Pakistani journalist

Saadia Sehar Haidari (born in Lahore, 16 February 1971) is a Pakistani photo- and video-journalist.

Saadia Sehar Haidari's grandfather, Muhammed Buksh Bhatti was also a photographer of subcontinent and the owner of the M. Bhatti Photo and Portrait studio, established in 1942, Lahore. Haidari became Pakistan's first employed female photojournalist for the Associated Press of Pakistan and Geo News, and was inspired to enter journalism after her husband who was killed by the Taliban. While mourning the loss of her husband, Haidari was offered a job by Reuters which she accepted.

Haidari has received numerous accolades. She has been selected to attend many international programs and seminars on photojournalism and had the opportunity to visit Washington under the U.S.-Pakistan cultural exchange program.
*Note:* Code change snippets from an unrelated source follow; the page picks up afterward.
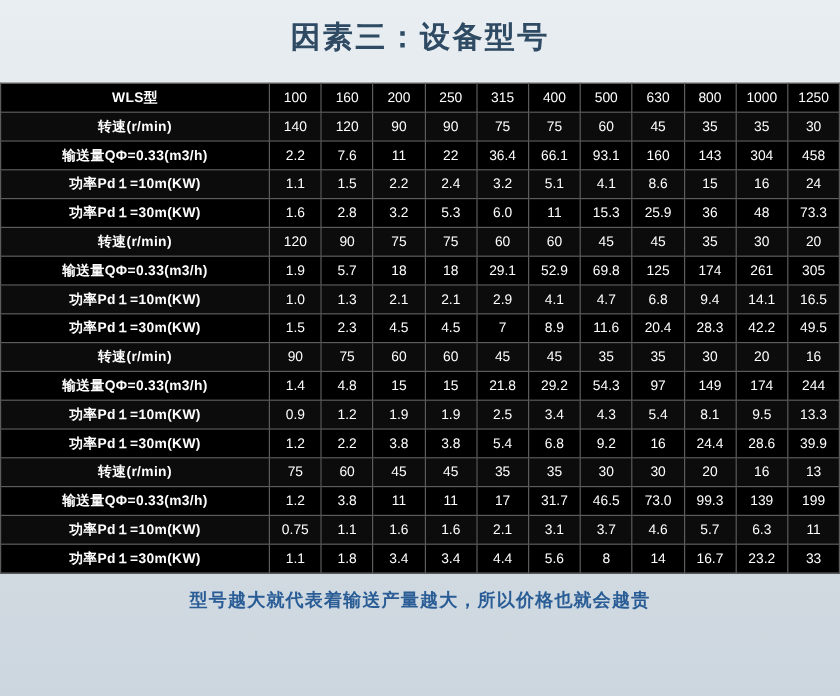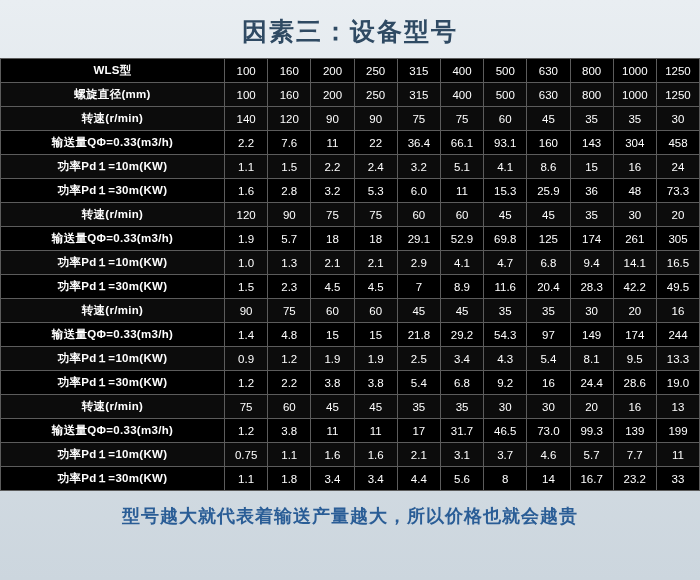--- a/index.html
+++ b/index.html
@@ -27,7 +27,7 @@
     color: #2f4a63;
     letter-spacing: 2px;
     padding-top: 16px;
-    padding-bottom: 12px;
+    padding-bottom: 23px;
     line-height: 1.2;
   }
   .table-wrap {

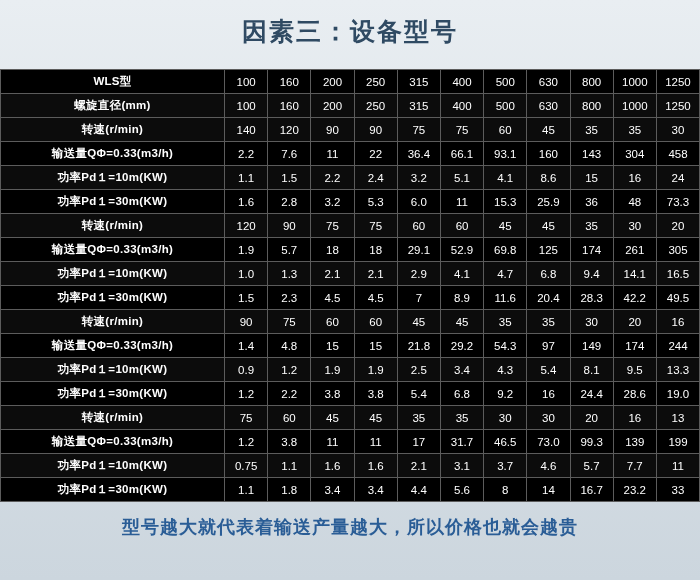--- a/index.html
+++ b/index.html
@@ -110,20 +110,6 @@
             <td>1250</td>
           </tr>
           <tr class="alt">
-            <td class="label">螺旋直径(mm)</td>
-            <td>100</td>
-            <td>160</td>
-            <td>200</td>
-            <td>250</td>
-            <td>315</td>
-            <td>400</td>
-            <td>500</td>
-            <td>630</td>
-            <td>800</td>
-            <td>1000</td>
-            <td>1250</td>
-          </tr>
-          <tr class="alt">
             <td class="label">转速(r/min)</td>
             <td>140</td>
             <td>120</td>

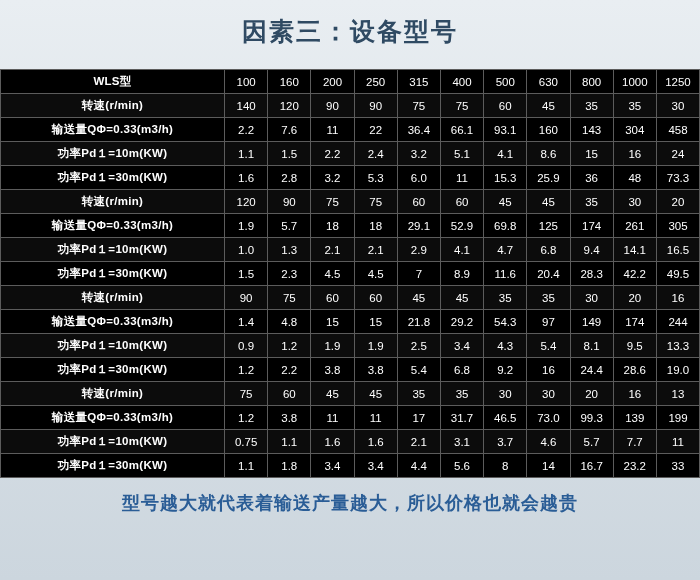--- a/index.html
+++ b/index.html
@@ -275,7 +275,7 @@
             <td>16</td>
             <td>24.4</td>
             <td>28.6</td>
-            <td>19.0</td>
+            <td>39.9</td>
           </tr>
           <tr class="alt">
             <td class="label">转速(r/min)</td>

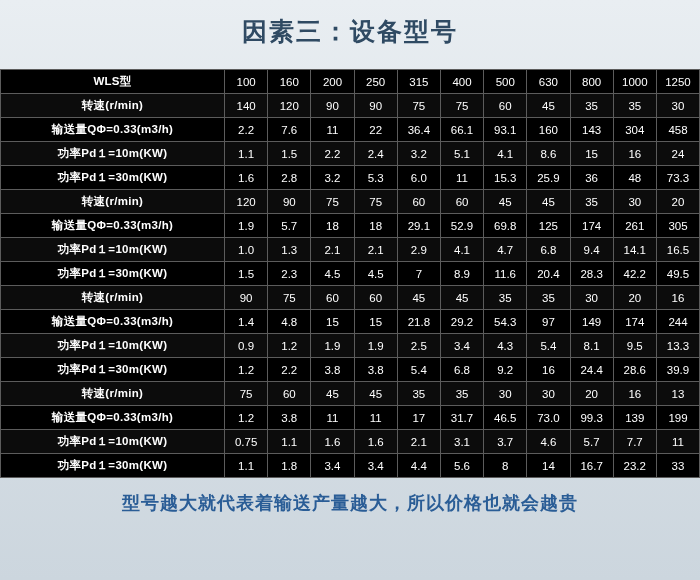--- a/index.html
+++ b/index.html
@@ -316,7 +316,7 @@
             <td>3.7</td>
             <td>4.6</td>
             <td>5.7</td>
-            <td>7.7</td>
+            <td>6.3</td>
             <td>11</td>
           </tr>
           <tr>

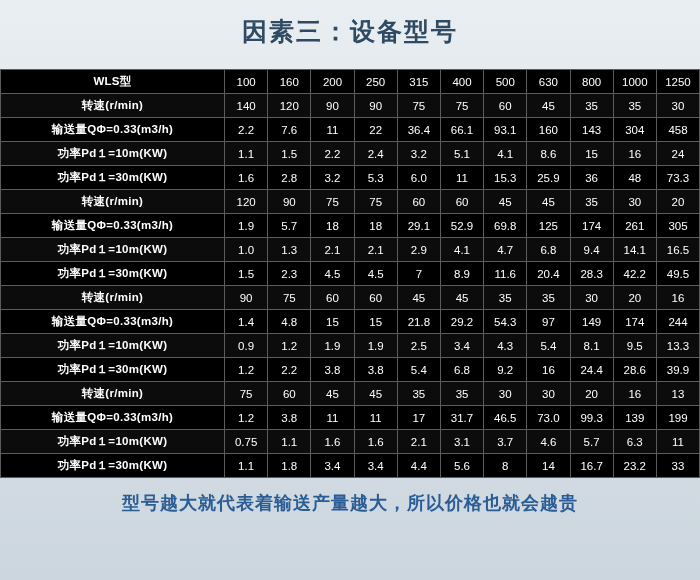--- a/index.html
+++ b/index.html
@@ -64,7 +64,7 @@
   col.c-data { width: 43.2px; }
   .footer {
     text-align: center;
-    font-size: 18px;
+    font-size: 15px;
     font-weight: bold;
     color: #2a5d96;
     letter-spacing: 1px;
She is national and international award-winning journalist. Saadia received the "Best photojournalist of the year award" by Agahi Award. She was declared ‘Media Woman of the Year’ by the Excellence Award Foundation and the Ministry of Information and Broadcasting in 2009. She was awarded Press Freedom Award 2011.

She has appeared on Al Jazeera Arabic, VOA and PTV television news channels. The National Press Photographer's Association (NPPA) has ranked her among the top tier photojournalists of Pakistan.